● Dataset content:
::::::

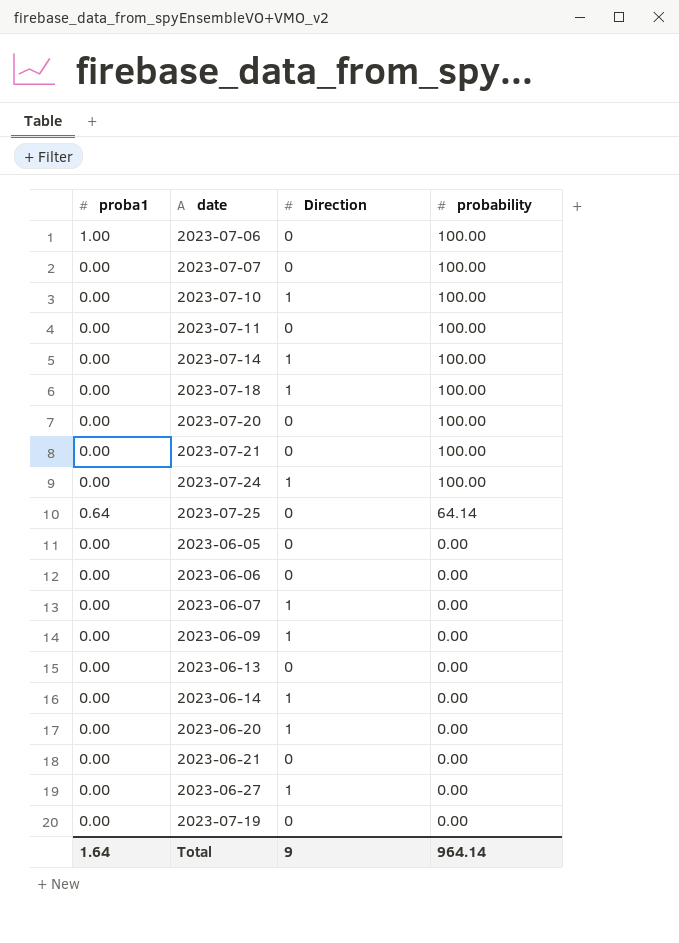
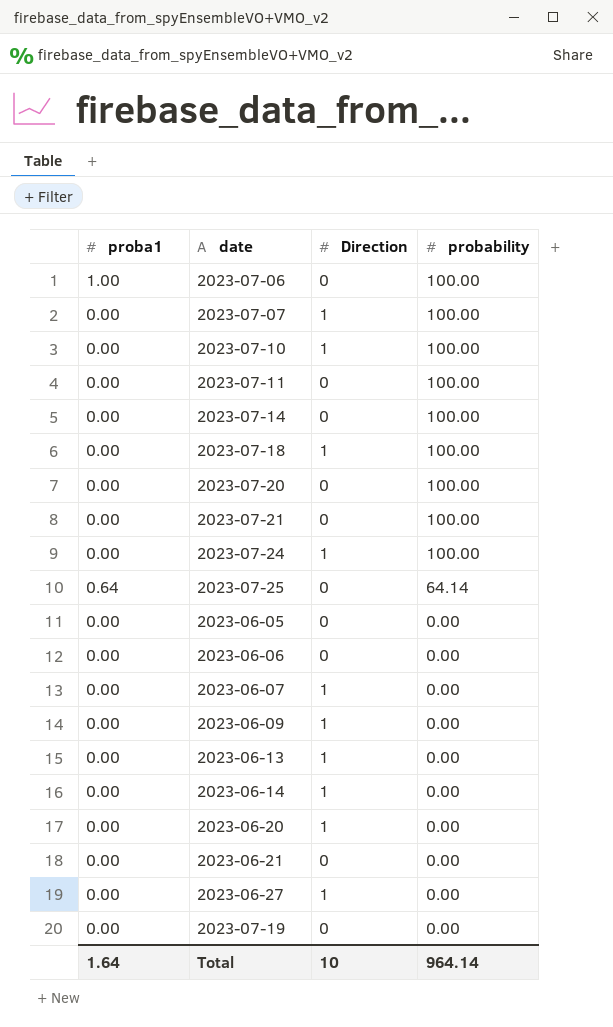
2023-07-07 | Direction: 0 -> 1
2023-07-14 | Direction: 1 -> 0
2023-06-13 | Direction: 0 -> 1
Total | Direction: 9 -> 10

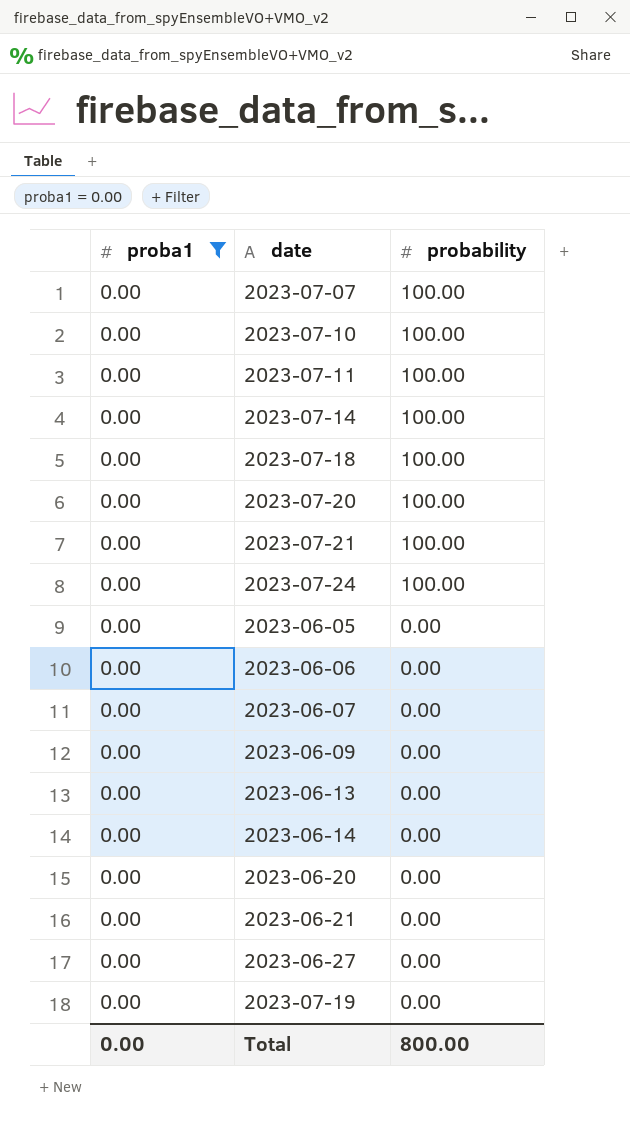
filter: none -> proba1 = 0.00
column Direction | position: 3 -> none
Total | proba1: 1.64 -> 0.00
Total | probability: 964.14 -> 800.00

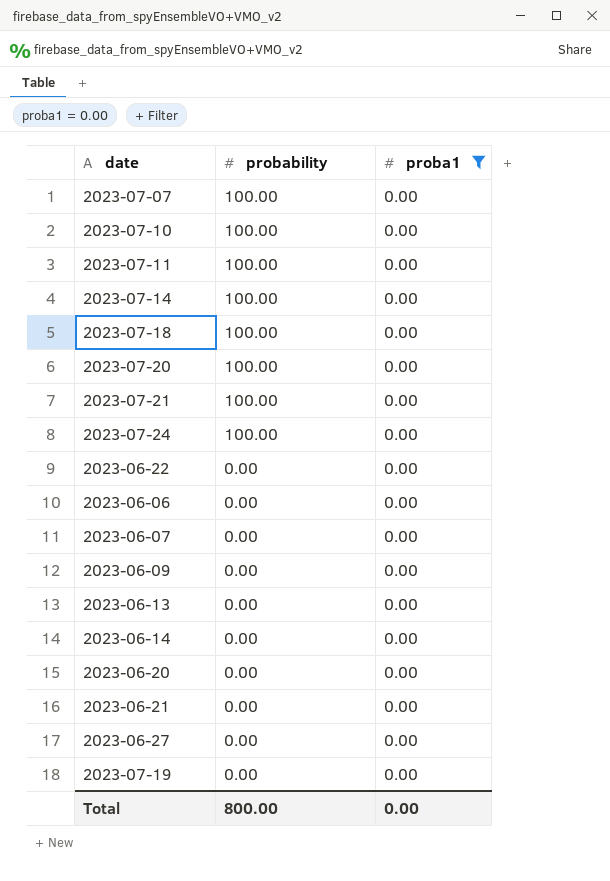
column proba1 | position: 1 -> 3
row 2023-06-05: 0.00 | 0.00 -> none
row 2023-06-22: none -> 0.00 | 0.00

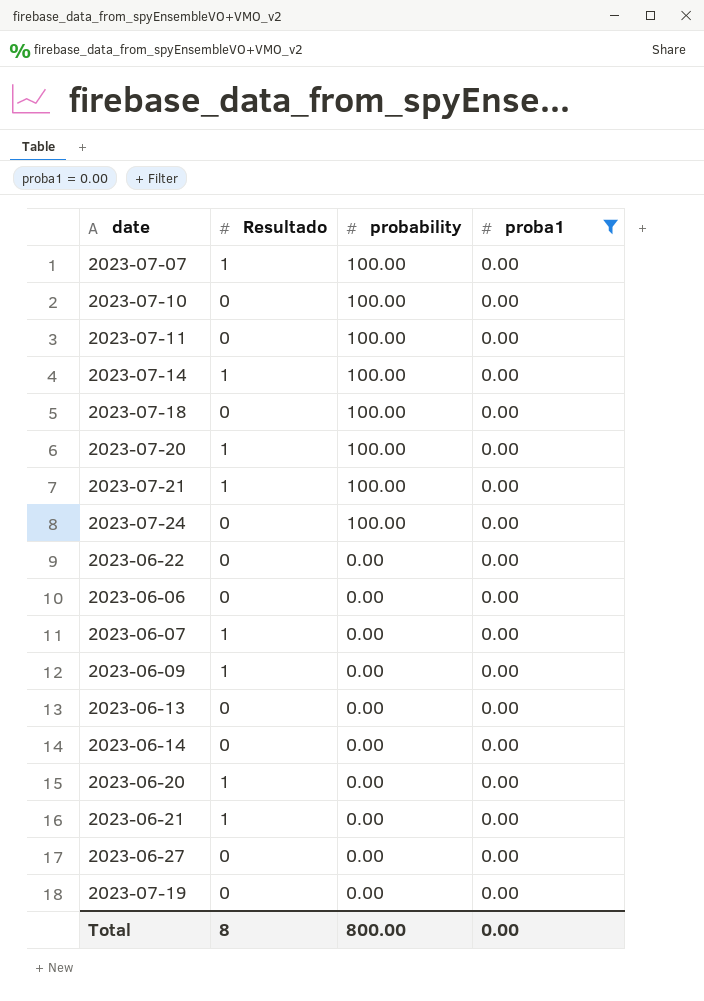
column Resultado | position: none -> 2

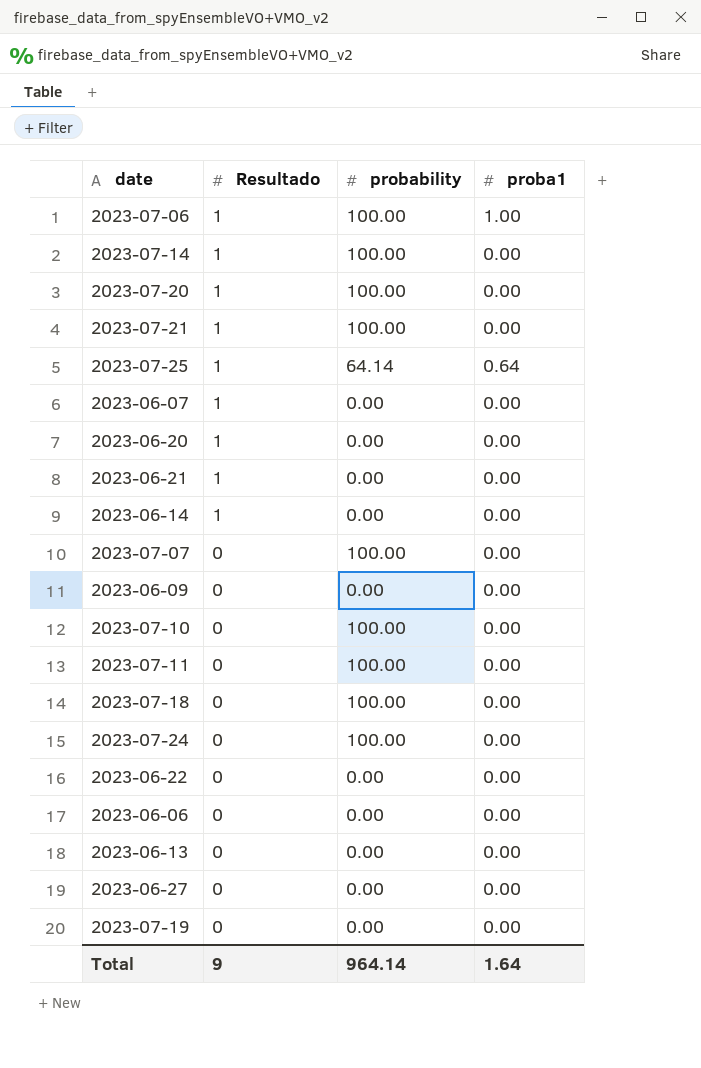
filter: proba1 = 0.00 -> none
row order: probability descending -> Resultado descending
2023-06-14 | Resultado: 0 -> 1
2023-07-07 | Resultado: 1 -> 0
2023-06-09 | Resultado: 1 -> 0
Total | Resultado: 8 -> 9
Total | probability: 800.00 -> 964.14
Total | proba1: 0.00 -> 1.64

::::::

● What you have to do:
With the pictures dropped, write out all of the entries word for word.

● Output of the exercise:
2023-07-07 | Direction: 0 -> 1
2023-07-14 | Direction: 1 -> 0
2023-06-13 | Direction: 0 -> 1
Total | Direction: 9 -> 10

filter: none -> proba1 = 0.00
column Direction | position: 3 -> none
Total | proba1: 1.64 -> 0.00
Total | probability: 964.14 -> 800.00

column proba1 | position: 1 -> 3
row 2023-06-05: 0.00 | 0.00 -> none
row 2023-06-22: none -> 0.00 | 0.00

column Resultado | position: none -> 2

filter: proba1 = 0.00 -> none
row order: probability descending -> Resultado descending
2023-06-14 | Resultado: 0 -> 1
2023-07-07 | Resultado: 1 -> 0
2023-06-09 | Resultado: 1 -> 0
Total | Resultado: 8 -> 9
Total | probability: 800.00 -> 964.14
Total | proba1: 0.00 -> 1.64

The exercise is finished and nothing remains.